Thirty years later, we have sometimes strayed from that policy. 
The best thing we can do for citizens and the environment is to 
return to that original vision.
    Thank you.
    [The prepared statement of Gale Norton may be found at end 
of hearing.]
    Chairman Young. Thank you, Ms. Norton, excellent testimony. 
All good testimony by the witnesses.
    Governor and Ms. Norton, if I heard you correctly, you're 
saying that NEPA, to make it really work, should be primarily 
in the states' authority or in a total partnership with the 
Federal Government. Is that correct?
    Mr. Geringer. Mr. Chairman, yes. In fact, what should 
routinely be occurring is so rare that it doesn't even 
implement the requirements of the Act or the regulations that 
were designed to do that.
    I made reference to joint lead agencies. I don't know if we 
can cite a situation of recent memory where a state--and I 
believe the Act itself calls for those areas of responsibility 
that are statewide--where the state has statewide jurisdiction 
or an agency within the state has statewide jurisdiction. Those 
agencies are to be routinely designated as joint lead agencies, 
not just cooperator status.
    We fight hard just to even get cooperator status and 
usually we are just updated.
    Chairman Young. Ms. Norton, are you saying there should be 
some amendments to the Act itself to make sure this occurs? 

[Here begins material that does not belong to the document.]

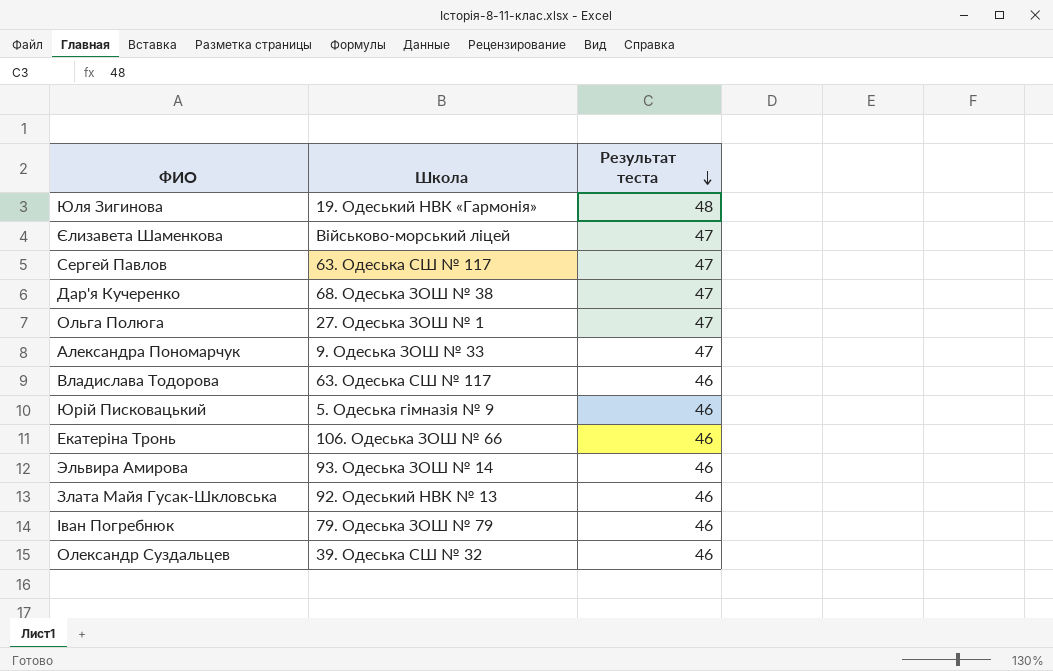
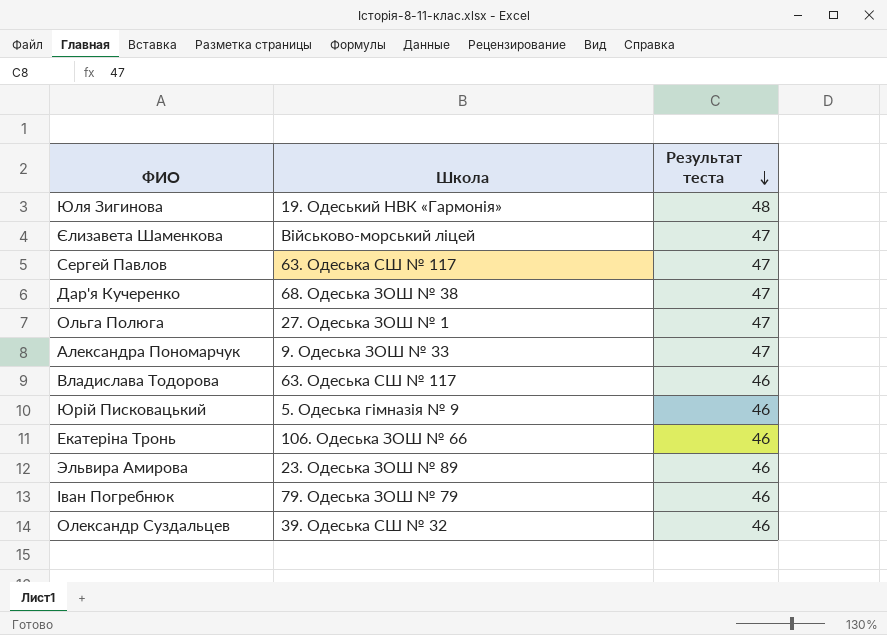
row Злата Майя Гусак-Шкловська: 92. Одеський НВК № 13 | 46 -> none
Эльвира Амирова | Школа: 93. Одеська ЗОШ № 14 -> 23. Одеська ЗОШ № 89

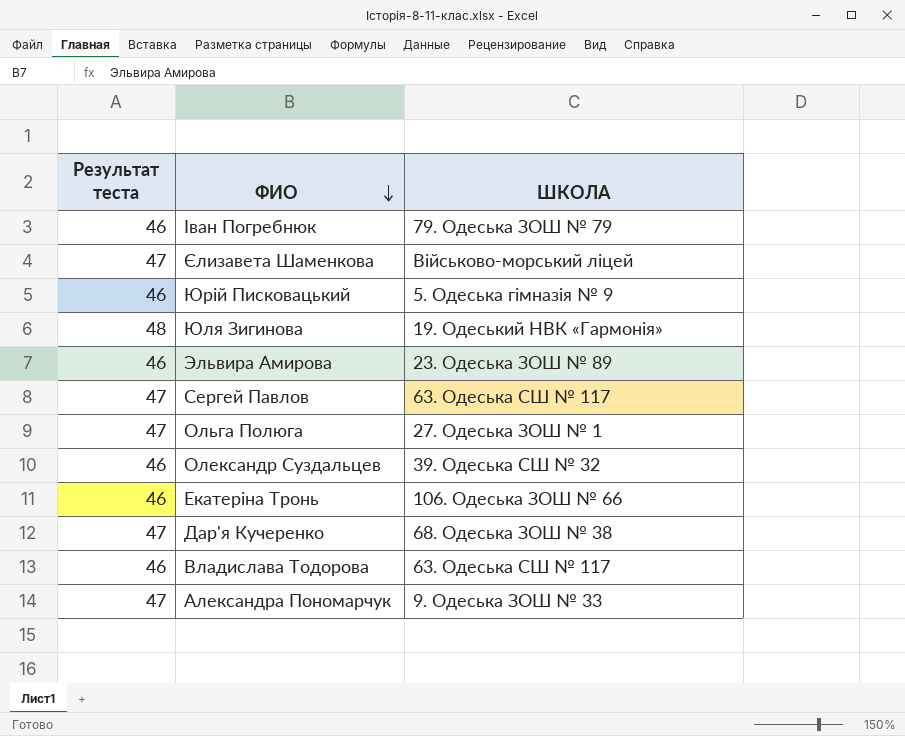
row order: Результат теста descending -> ФИО descending
column Результат теста | position: 3 -> 1
column name: Школа -> ШКОЛА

Right now, it's my interpretation that the agencies, and not 
necessarily Ms. McGinty herself personally, have in the past 
cooperated very little and are now cooperating very little. The 
cooperation usually is with the Federal Government. You either 
cooperate with the Federal Government or there is no 
cooperation.
    So there has to be an amendment to the Act. Is that my 
interpretation of your testimony?
    Ms. Norton. The Act itself, as it currently stands, would 
fully allow cooperation between the states and Federal 
Government.
    The Chairman. But it isn't required.
    Ms. Norton. It is not.
    The Chairman. It will allow it, but there is no law that 
says it has to occur.
    Ms. Norton. We would like to see more of a mandate to 
require----
    Chairman Young. I go back to the Governor's comment. 

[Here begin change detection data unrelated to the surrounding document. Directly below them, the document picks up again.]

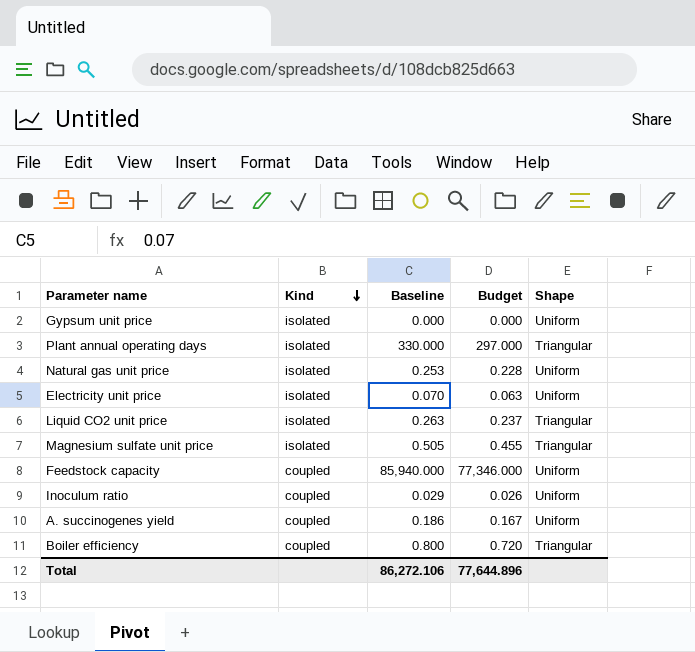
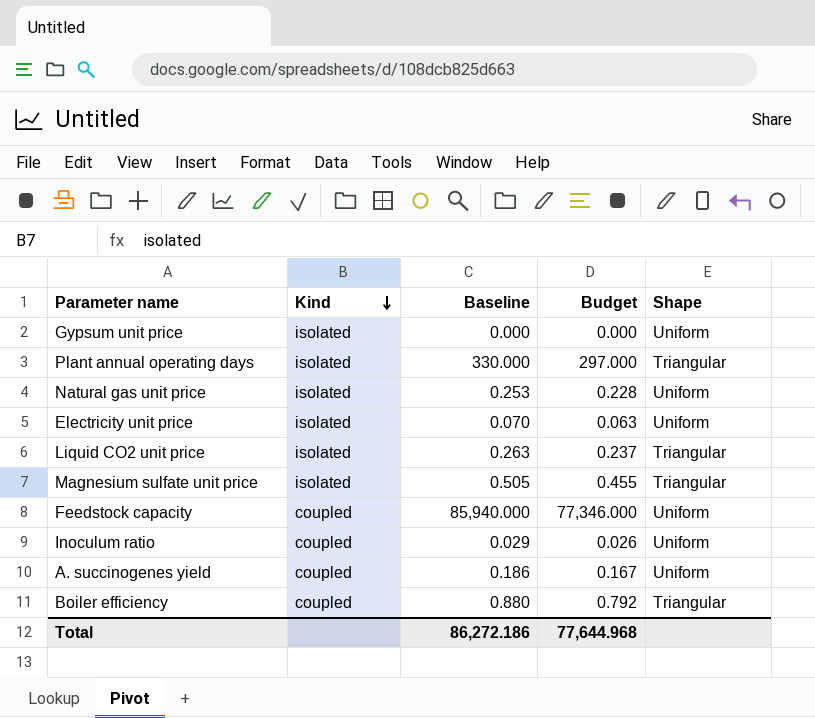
Boiler efficiency | Baseline: 0.800 -> 0.880
Boiler efficiency | Budget: 0.720 -> 0.792
Total | Baseline: 86,272.106 -> 86,272.186
Total | Budget: 77,644.896 -> 77,644.968

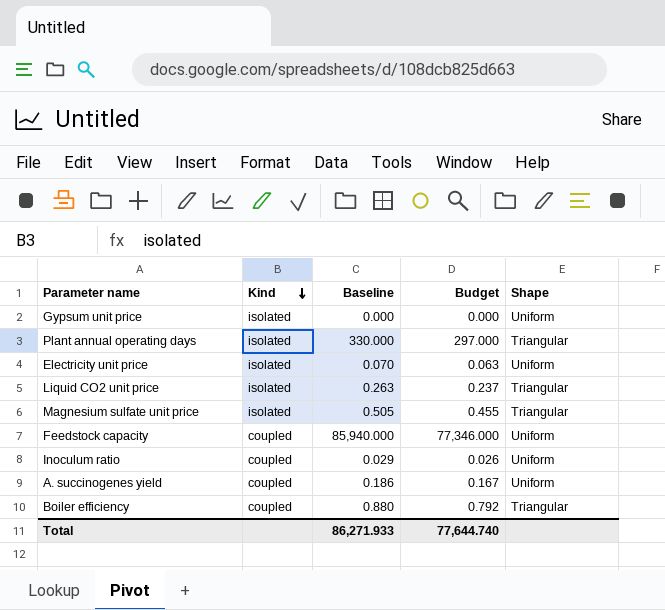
row Natural gas unit price: isolated | 0.253 | 0.228 | Uniform -> none
Total | Baseline: 86,272.186 -> 86,271.933
Total | Budget: 77,644.968 -> 77,644.740

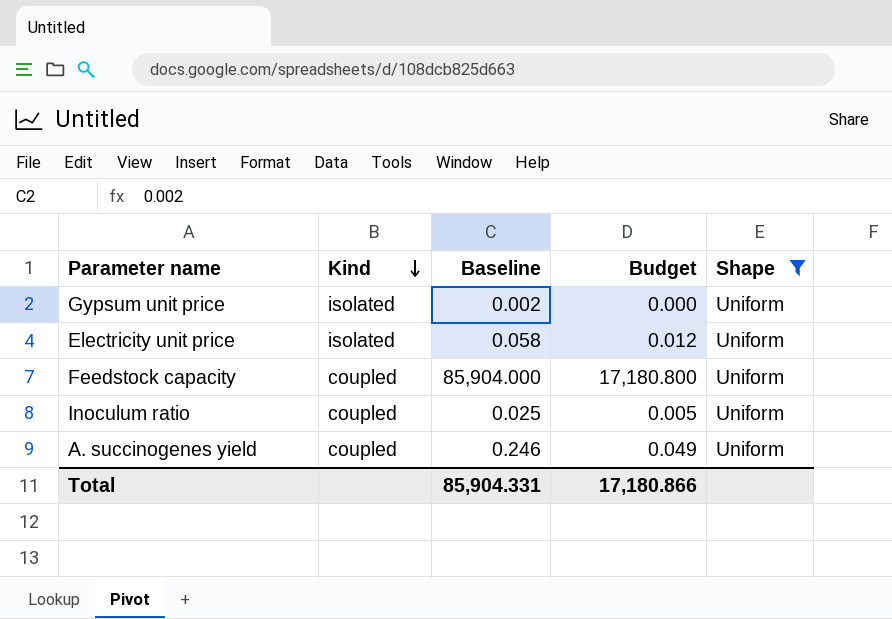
filter: none -> Shape = Uniform
column Budget | formula: [Baseline] * 0.9 -> [Baseline] * 0.2
Gypsum unit price | Baseline: 0.000 -> 0.002
Electricity unit price | Baseline: 0.070 -> 0.058
Feedstock capacity | Baseline: 85,940.000 -> 85,904.000
Inoculum ratio | Baseline: 0.029 -> 0.025
A. succinogenes yield | Baseline: 0.186 -> 0.246
Total | Baseline: 86,271.933 -> 85,904.331
Total | Budget: 77,644.740 -> 17,180.866

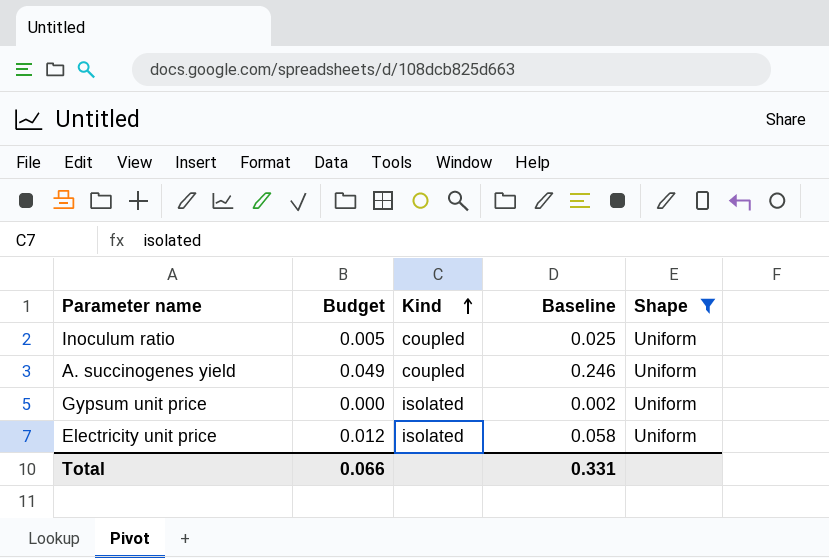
row order: Kind descending -> Kind ascending
column Budget | position: 4 -> 2
row Feedstock capacity: coupled | 85,904.000 | 17,180.800 | Uniform -> none
Total | Budget: 17,180.866 -> 0.066
Total | Baseline: 85,904.331 -> 0.331

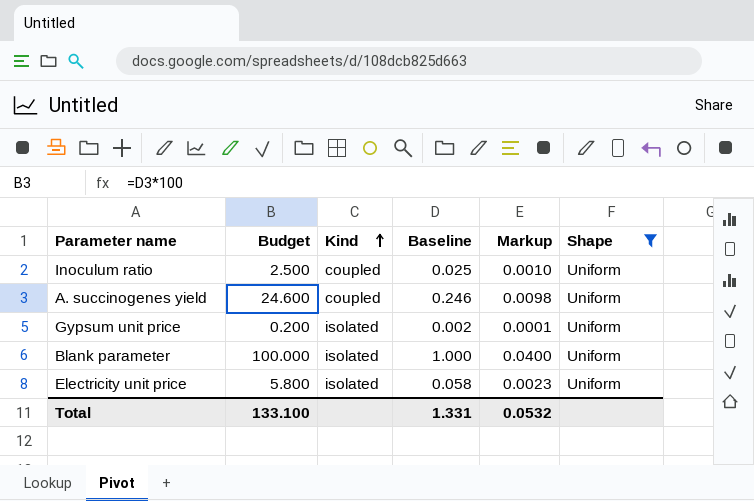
column Budget | formula: [Baseline] * 0.2 -> [Baseline] * 100
column Markup | formula: none -> [Baseline] * 0.04
row Blank parameter: none -> 100.000 | isolated | 1.000 | 0.0400 | Uniform
Total | Budget: 0.066 -> 133.100
Total | Baseline: 0.331 -> 1.331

Remember, this is supposed to be the United States of America, 
not the United States of the Federal agencies. I think that is 
very, very true.
    That's one reason I challenge every witness I have before 
me, anybody, go down the halls or the walks of any street in 
any town of the United States today and ask them what they 
think of their Federal Government, and you will be terribly 
disappointed, and I'm part of it.
    So there's something wrong somewhere along the line. The 
states should be the ones to be lead agencies, and it ends up 
being the Federal Government saying, ``Don't bother us, we're 
God and don't mess with us.''
    Katie, I've got a question to ask you. One of the things 
that concerns me is the reinvention, you talk about 
reinvention, which is Al Gore's campaign word. Top priority, 
but how many people do you have working on reinvention of NEPA 
right now?
    Ms. McGinty. Well, every one of my staff engages in a 
reinvention of the statute in every action they undertake every 
day. Every example that was either cited by myself or 
Congressman Pallone, that is CEQ acting, one, to ensure 
coordination among the agencies; two, to integrate economic and 
social considerations into environmental decisionmaking.

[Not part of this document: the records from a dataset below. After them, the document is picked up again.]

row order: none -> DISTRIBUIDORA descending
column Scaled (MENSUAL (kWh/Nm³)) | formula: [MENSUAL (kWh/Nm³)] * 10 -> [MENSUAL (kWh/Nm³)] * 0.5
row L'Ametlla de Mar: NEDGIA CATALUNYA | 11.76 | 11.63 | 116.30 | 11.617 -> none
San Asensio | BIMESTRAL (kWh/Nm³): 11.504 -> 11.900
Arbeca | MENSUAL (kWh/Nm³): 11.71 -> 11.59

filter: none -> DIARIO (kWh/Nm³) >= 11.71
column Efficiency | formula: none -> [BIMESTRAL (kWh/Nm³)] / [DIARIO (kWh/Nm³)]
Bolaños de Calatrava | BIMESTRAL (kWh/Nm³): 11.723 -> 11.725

    Chairman Young. With all due respect, Katie, that's not 
reinvention. That's what you should be doing anyway. What are 
we doing to expedite the process? We're going to have a chart 
up here a little later.
    The length of NEPA, the requirement for a permit is 
deplorable. I mean, it takes forever. So what are you doing to 
reinvent this process?
    Ms. McGinty. Mr. Chairman, there is no convincing necessary 
in terms of selling me on how important reinvention is. That's 
why I launched it and I initiated the overall reinvention 
project. As this Committee is aware, however, the Congress did 
not provide resources for the reinvention project last year.
    And I would remind the Committee that CEQ, as we exist 
today, we are less than half the size that we were at the final 
days of the Bush Administration or as we were proposed to be in 
the final days of the Bush Administration.
    Chairman Young. May I ask the question? Why do you have to 
increase in size if the states are the lead agencies?
    Ms. McGinty. Because the job to be undertaken here is 
enormous. To ensure that--as Gale Norton pointed out, there are 
50,000 EAs, approximately, that might be undertaken every year. 
To really try to make sure that overall on a programmatic basis 
that the agencies are acting in a way that fulfills the 
objectives that have been talked about here, giving agencies a 
seat at the table, integrating various considerations, that 
can't be done on a----
    Chairman Young. You and I have a difference of opinion. I 
don't think the agencies ought to be doing what they're doing 
right now. It should be the state that's doing it. The agencies 
shouldn't have the power they have over an individual when it 
comes to filing an environmental impact statement.
    I never understood why the states can't, in fact, do an 
environmental job equally or better than the Federal 
Government. Why should the Federal Government be involved with 
it anyway?
    One question I have last and then my time is running out. 
Are there any limits on how much a Federal agency can extract 
from a private citizen to pay for the cost of doing an 
environmental impact statement?
    Ms. McGinty. The private citizens do contribute to the 
analysis that is done on an EIS or an EA.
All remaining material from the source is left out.